The potential consequences are wide‑ranging. Depending on the circumstances, employers could face discrimination claims, breach of contract claims, or allegations of misleading or deceptive conduct, they say. 

Over 7 in 10 (72%) HR leaders recognise reinventing workflows is essential to unlocking AI-driven productivity, according to a previous report.

Bias, discrimination and the regulatory signal

One of AI’s strongest selling points in recruitment is consistency, but Judge and Dunlop caution that consistency is not synonymous with fairness. Where a model is trained on past hiring data that favoured particular schools, career paths, genders or gap‑free CVs, the system may faithfully reproduce those patterns at scale. “The model will replicate that at scale,” they note.

That has direct legal implications. If an AI‑driven screening process disproportionately filters out candidates because of protected characteristics – such as sex, family status or race – the resulting pattern can amount to unlawful discrimination. Judge and Dunlop say that in those circumstances, employers may be held liable for the actions of a discriminatory AI tool used in their recruitment, even if no individual intended to discriminate.

International regulatory developments are reinforcing these concerns.

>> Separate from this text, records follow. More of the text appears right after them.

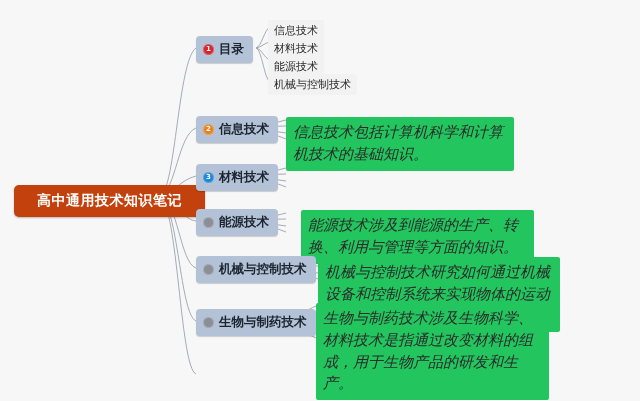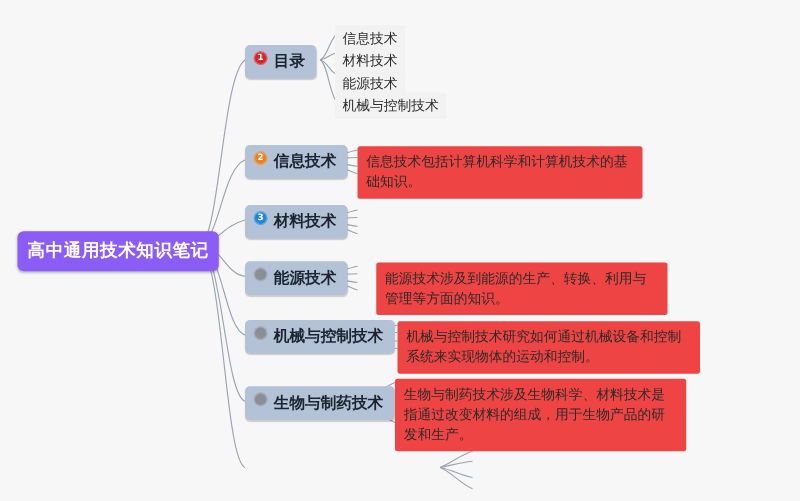"信息技术" .node { align-items: none -> center }
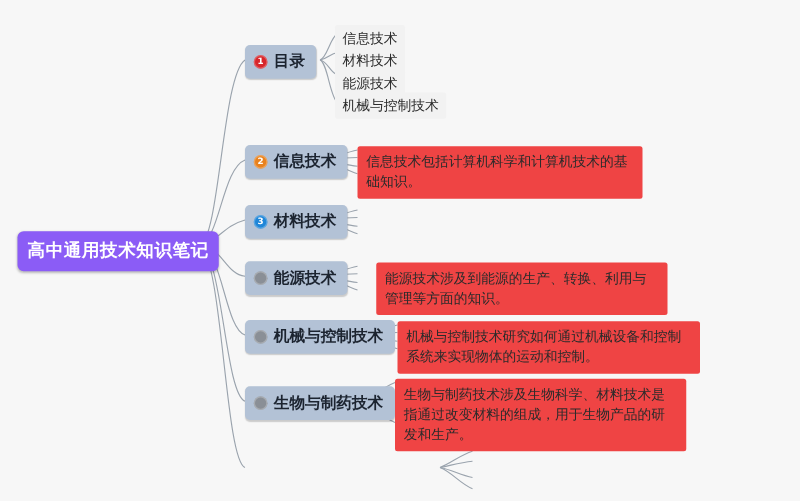"信息技术包括计算机科学和计算机技术的基础知识。" .note { background: #ef4444 -> #22c55e; font-size: 11px -> 15px; font-style: none -> italic }
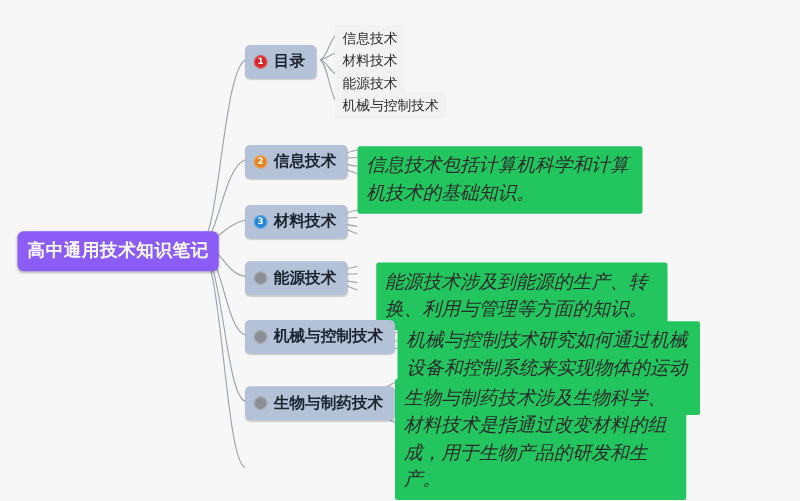"高中通用技术知识笔记" .root { background: #8b5cf6 -> #c2410c; padding: 7px 8px -> 7px 23px }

Under the European Union’s AI Act, tools used for recruitment are considered “high risk”, triggering stricter obligations around transparency, human oversight and continuous monitoring of performance and impact. While New Zealand has not yet adopted an equivalent AI‑specific regime, the EU framework is widely regarded as a benchmark for responsible use, and offers a clear signal of where global expectations on employers are heading.

HR capability, governance and the ‘human in the loop’

According to Judge and Dunlop, HR capability in using AI is highly variable across New Zealand organisations. “There is a spectrum,” they say. “Some of our HR clients are at the very start of their AI journey, whereas others are very proficient and have adopted it as part of their day-to-day work.” Those using AI most effectively tend to have “good governance and clearly communicated guidelines for people around the use of their AI tools.”

They recommend employers focus on education for HR teams “on the benefits and shortcomings of AI”. That includes improving AI literacy, providing clear guidance on when AI can and cannot be used, and offering continuous learning as the technology evolves. Employers should also ensure they can explain, in plain language, “what the tool does and does not do, what inputs it relies on, what it is optimising for, and where human decision-makers intervene”.

Despite the efficiency gains, Judge and Dunlop emphasise that AI should not be treated as the final decision‑maker in recruitment. “When it comes to recruitment, the ultimate decision-making should not rest with AI,” they say. Even if an AI system appears adept at identifying the strongest candidate “on paper”, it “cannot (yet) replace human decision making” about whether someone is the right fit for a specific role and organisation.

They argue for a blended model in which automation handles high‑volume triage, but human‑led interviews and assessments remain central for roles that have material impact on the business. 

AI will continue to reshape the way we work, but performance isn’t delivered by technology alone. Human connection remains a decisive factor in how effectively organisations learn, adapt and execute. By intentionally strengthening connection, safeguarding skills and normalising thoughtful trust in AI, HR leaders can protect culture and performance together, according to a previous report.